Three Ways the IT Department Can Boost Customer Retention

Larry Alton
Author: Larry Alton
Date Published: 2 July 2021

When a business’s decision-makers develop a customer retention strategy, they typically involve certain critical team members such as the marketing director, in these discussions.

These team members can certainly play an important role in identifying how a business can maintain a loyal customer base. However, CEOs and managers often forget that IT specialists can also help boost customer retention in several key ways.

The following are a few noteworthy examples:

Designing and Maintaining a Reliable Digital Product
This is an obvious point, but it’s so important that it earns a spot here. It’s becoming increasingly common for businesses across a range of industries to offer customers mobile apps or similar digital products. Sometimes an app is a business’s main product. Sometimes, a digital product merely augments its primary services.

Regardless, a business will have more success attracting and keeping customers if its digital product is user-friendly, functions reliably and offers a genuinely pleasant or rewarding experience. As such, even if a business isn’t necessarily built around an app or digital product, decision-makers should prioritize ensuring their IT team is equipped to address any issues that may negatively impact the impression an app makes on users.

Promoting New Approaches to Customer Service
IT specialists should be involved in discussions surrounding customer retention strategies in part because they have certain knowledge and expertise that other team members may lack.

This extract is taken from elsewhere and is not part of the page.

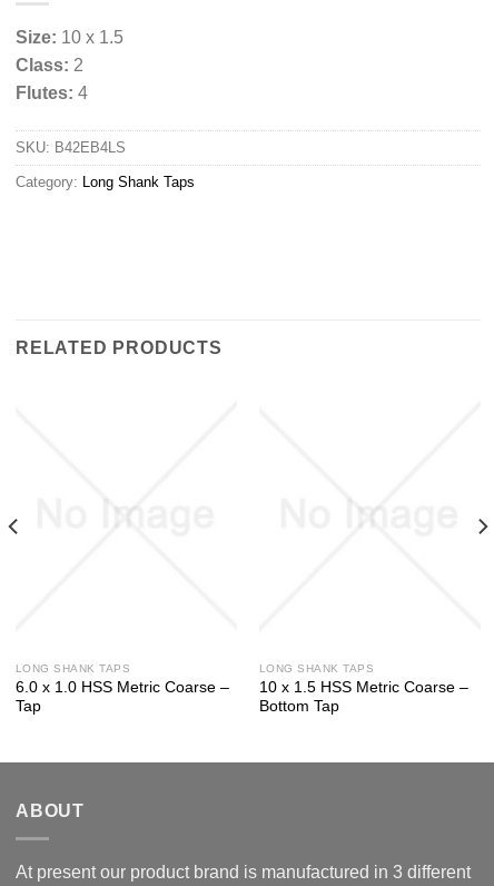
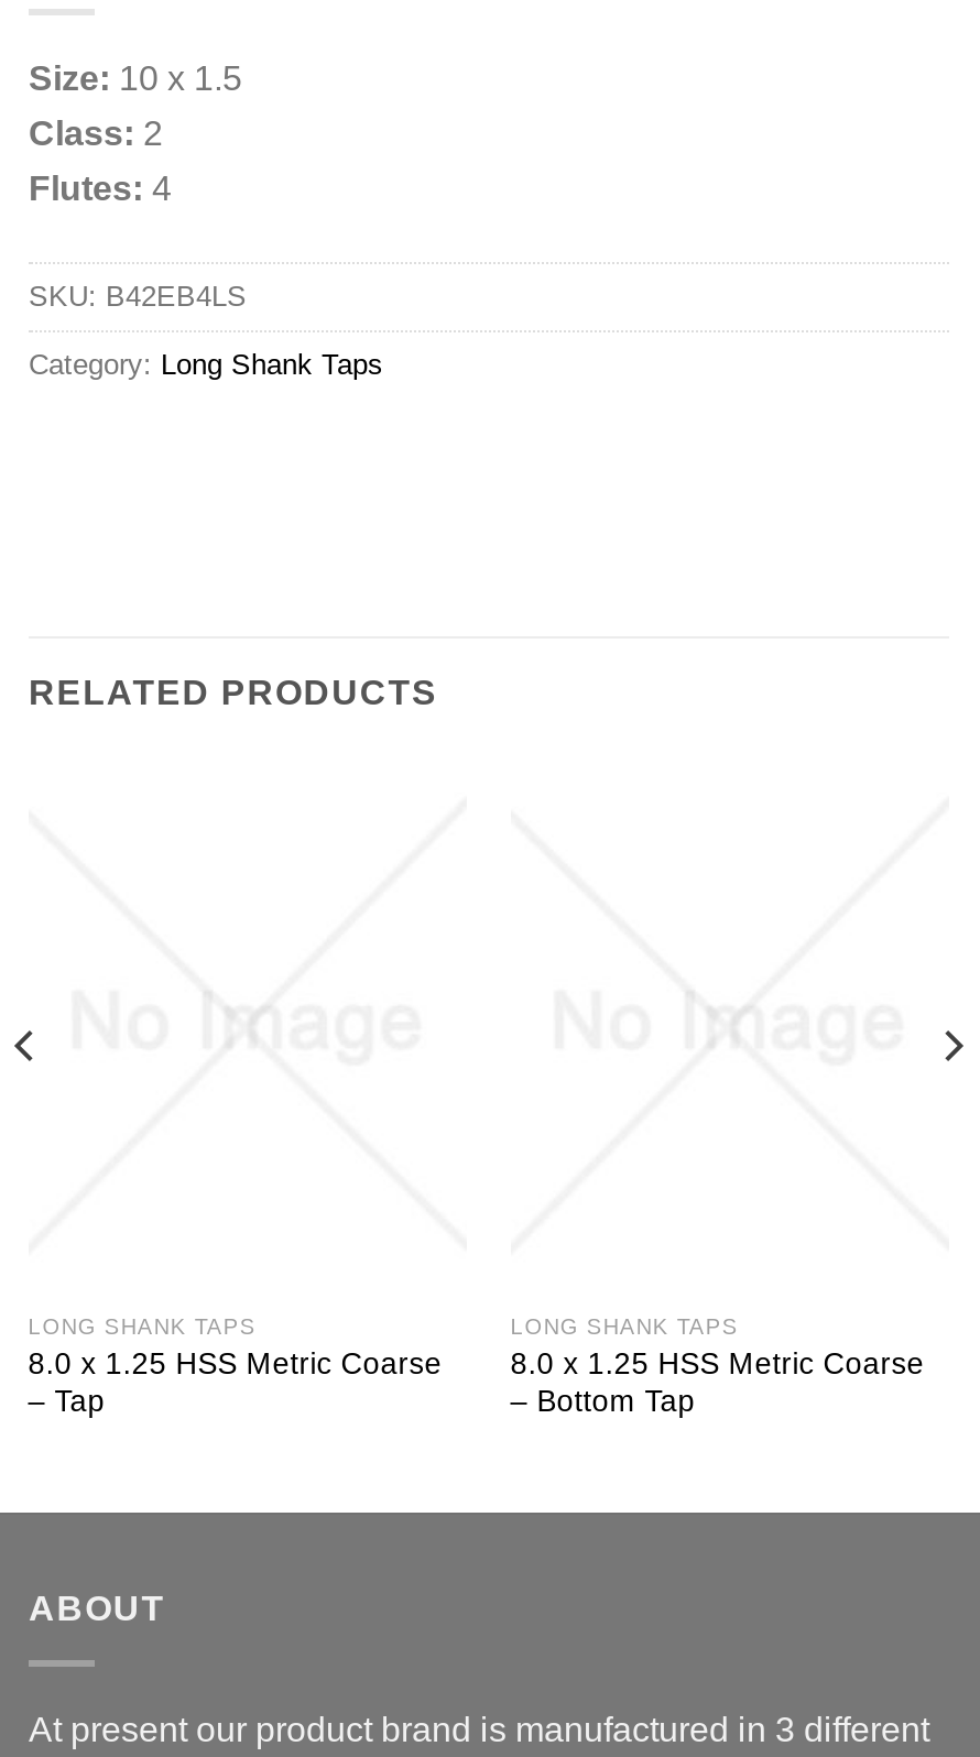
[15,679,229,715] 6.0 x 1.0 HSS Metric Coarse – | Tap -> [28,1348,442,1418] 8.0 x 1.25 HSS Metric Coarse | – Tap
[259,679,468,715] 10 x 1.5 HSS Metric Coarse – | Bottom Tap -> [510,1348,925,1418] 8.0 x 1.25 HSS Metric Coarse | – Bottom Tap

For instance, it’s natural for marketing directors to be involved in these discussions because marketing directors tend to be up to date on the most effective ways to engage with new customers while maintaining brand loyalty among existing customers.

IT specialists should also participate in developing customer retention strategies because they’re typically familiar with innovations and emerging technologies that can improve customer service. Therefore, they can suggest ways businesses can leverage these technologies to solidify their relationships with customers.

For instance, because chatbots are now much more sophisticated than they were just a few years ago, businesses have begun using them to address basic customer service requests. Unlike a human customer service professional, a chatbot is available 24/7, ensuring a convenient experience for customers reaching out to a business with questions or concerns. An IT specialist could help a business establish a plan for taking advantage of such an innovation.

That’s merely one example. Essentially, by not including IT team members in customer retention strategy discussions, businesses are potentially missing out on valuable insights and contributions.

Expanding Analytics
A business’s relationship with a customer doesn’t end when the customer makes his or her first purchase. On the contrary, this typically marks the beginning of a relationship with a customer.

Predicting how relationships with new customers will develop over time can be difficult. That’s not to say it must be. Business owners and managers can analyze key data points to help them better understand how the average new customer’s relationship with their brand and overall organization changes over time. This can, in turn, help them identify and correct any weak spots.

This is another reason to include IT when improving customer retention plans. Depending on how robust an IT department is, IT specialists may be able to perform critical data analysis themselves, sharing their findings with all others involved in customer retention strategizing. If an IT department is smaller, team members can at least implement systems for efficiently organizing and analyzing relevant data.

All business owners should keep these points in mind when reaching out to team members to discuss customer retention. Too often, IT is left out of these discussions. These examples illustrate why that shouldn’t happen.